My good friend Dean Goodine is a Property Master for Hollywood movies and television shows. From the start of his career, when he worked on small budget TV shows, to working on blockbuster academy award-winning movies with major Hollywood stars, Dean has seen it all. I asked Dean if he would share a story from his upcoming book, They Don’t Pay Me to Say No. It’s a story that exemplifies trust.
Finally, almost a decade after Legends of the Fall and Unforgiven, the west called again. This time it was a Turner Movie based on Owen Wister’s classic 1902 novel, The Virginian. Directed by and starring Bill Pullman, and also starring Diane Lane, John Savage, and Dennis Weaver. It was a nice departure from Deadly Dishwashers, Martian Rovers that needed hubcaps, and Penalty Predictors.
Bill is one of the nicest people on the planet to work with, and he brought that to our set. Working on a Western is unlike any other genre because you are out in nature with horses. On The Virginian, we were in the Badlands of Alberta, and Longview.
On a Western, most people carried pistols and rifles. So, one of our jobs in props is when we hand a pistol or rifle to an actor, we have to show them it is completely safe. With a Colt, Remington, or Schofield Pistol, we have to put in dummy bullets, so when you look at the cylinder, it looks loaded. That means clicking the pistol six times so the actor he or she knows that it is safe to point at somebody or just wear it. Even if the actor hands me back a pistol for a minute, I go through the same process when I return it.

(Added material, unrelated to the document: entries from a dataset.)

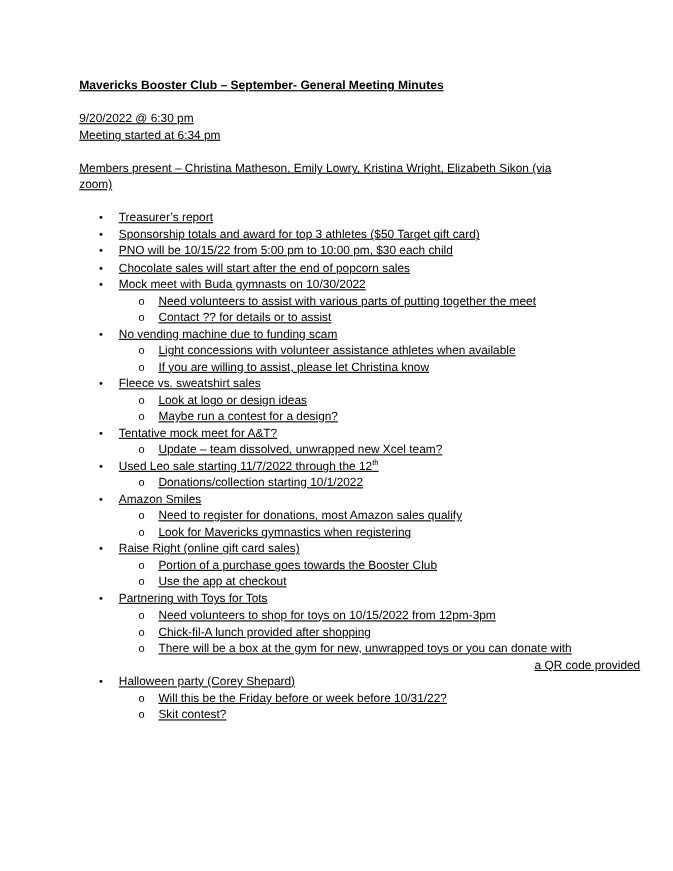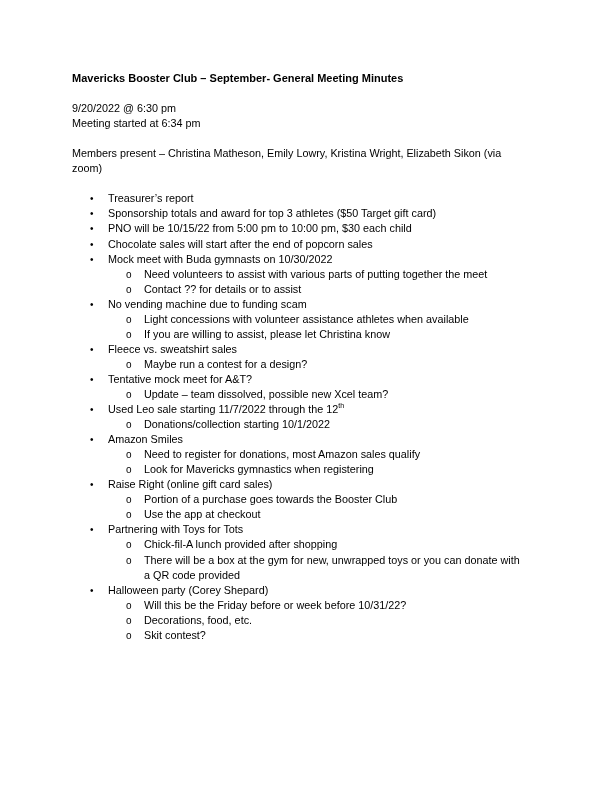--- a/index.html
+++ b/index.html
@@ -12,38 +12,39 @@
     padding: 71px 30px 0 72px;
     font-family: "Liberation Sans", sans-serif;
     color: #000000;
     overflow: hidden;
   }
   .line {
     height: 15.05px;
     line-height: 15.05px;
     font-size: 10.8px;
     white-space: nowrap;
+    text-decoration: underline;
   }
   .title {
     font-weight: 700;
     font-size: 11px;
   }
   .mk1 {
     display: inline-block;
     width: 18px;
     margin-left: 18px;
     font-size: 10px;
   }
   .mk2 {
     display: inline-block;
     width: 18px;
     margin-left: 54px;
     font-size: 10px;
   }
-  .cont2 { padding-left: 72px; }
+  .cont2 { padding-left: 72px; text-align: right; }
   sup {
     font-size: 7px;
     line-height: 0;
     vertical-align: super;
   }
 </style>
 </head>
 <body>
 
 <div class="page">
@@ -66,33 +67,34 @@
   <div class="line"><span class="mk1">•</span><span>Chocolate sales will start after the end of popcorn sales</span></div>
   <div class="line"><span class="mk1">•</span><span>Mock meet with Buda gymnasts on 10/30/2022</span></div>
   <div class="line"><span class="mk2">o</span><span>Need volunteers to assist with various parts of putting together the meet</span></div>
   <div class="line"><span class="mk2">o</span><span>Contact ?? for details or to assist</span></div>
   <div class="line"><span class="mk1">•</span><span>No vending machine due to funding scam</span></div>
   <div class="line"><span class="mk2">o</span><span>Light concessions with volunteer assistance athletes when available</span></div>
   <div class="line"><span class="mk2">o</span><span>If you are willing to assist, please let Christina know</span></div>
 
 
   <div class="line"><span class="mk1">•</span><span>Fleece vs. sweatshirt sales</span></div>
+  <div class="line"><span class="mk2">o</span><span>Look at logo or design ideas</span></div>
   <div class="line"><span class="mk2">o</span><span>Maybe run a contest for a design?</span></div>
   <div class="line"><span class="mk1">•</span><span>Tentative mock meet for A&amp;T?</span></div>
-  <div class="line"><span class="mk2">o</span><span>Update – team dissolved, possible new Xcel team?</span></div>
+  <div class="line"><span class="mk2">o</span><span>Update – team dissolved, unwrapped new Xcel team?</span></div>
   <div class="line"><span class="mk1">•</span><span>Used Leo sale starting 11/7/2022 through the 12</span><sup>th</sup></div>
   <div class="line"><span class="mk2">o</span><span>Donations/collection starting 10/1/2022</span></div>
   <div class="line"><span class="mk1">•</span><span>Amazon Smiles</span></div>
   <div class="line"><span class="mk2">o</span><span>Need to register for donations, most Amazon sales qualify</span></div>
   <div class="line"><span class="mk2">o</span><span>Look for Mavericks gymnastics when registering</span></div>
   <div class="line"><span class="mk1">•</span><span>Raise Right (online gift card sales)</span></div>
   <div class="line"><span class="mk2">o</span><span>Portion of a purchase goes towards the Booster Club</span></div>
   <div class="line"><span class="mk2">o</span><span>Use the app at checkout</span></div>
   <div class="line"><span class="mk1">•</span><span>Partnering with Toys for Tots</span></div>
+  <div class="line"><span class="mk2">o</span><span>Need volunteers to shop for toys on 10/15/2022 from 12pm-3pm</span></div>
   <div class="line"><span class="mk2">o</span><span>Chick-fil-A lunch provided after shopping</span></div>
   <div class="line"><span class="mk2">o</span><span>There will be a box at the gym for new, unwrapped toys or you can donate with</span></div>
   <div class="line cont2"><span>a QR code provided</span></div>
   <div class="line"><span class="mk1">•</span><span>Halloween party (Corey Shepard)</span></div>
   <div class="line"><span class="mk2">o</span><span>Will this be the Friday before or week before 10/31/22?</span></div>
-  <div class="line"><span class="mk2">o</span><span>Decorations, food, etc.</span></div>
   <div class="line"><span class="mk2">o</span><span>Skit contest?</span></div>
 
 </div>
 
 </body></html>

When Dennis Weaver handed me his pistol for a minute, as I was handing it back to him, I repeated the process of clicking it to show him it was safe. He asked nicely, “Why are you showing me that again so soon? I know you had it.” I said, “Because it was out of your sight in that time and I want you to be sure it is safe.” He thanked me and told me a story.
In the ’50s, when Dennis was a big player in Hollywood on Westerns on the studio backlot, a prop man gave him his six-shooter for a saloon scene he was in. In between takes, he was bored and did what all actors attempt to do with a six-shooter… he decided to twirl it. He then cocked it and pulled the trigger and… bang!! He shot a bullet into the floor. The gun he was given had real .45 bullets in it, not dummies. He again thanked me for continually showing him his gun was safe. And then he said, “I trust you, and you only have to show me once.”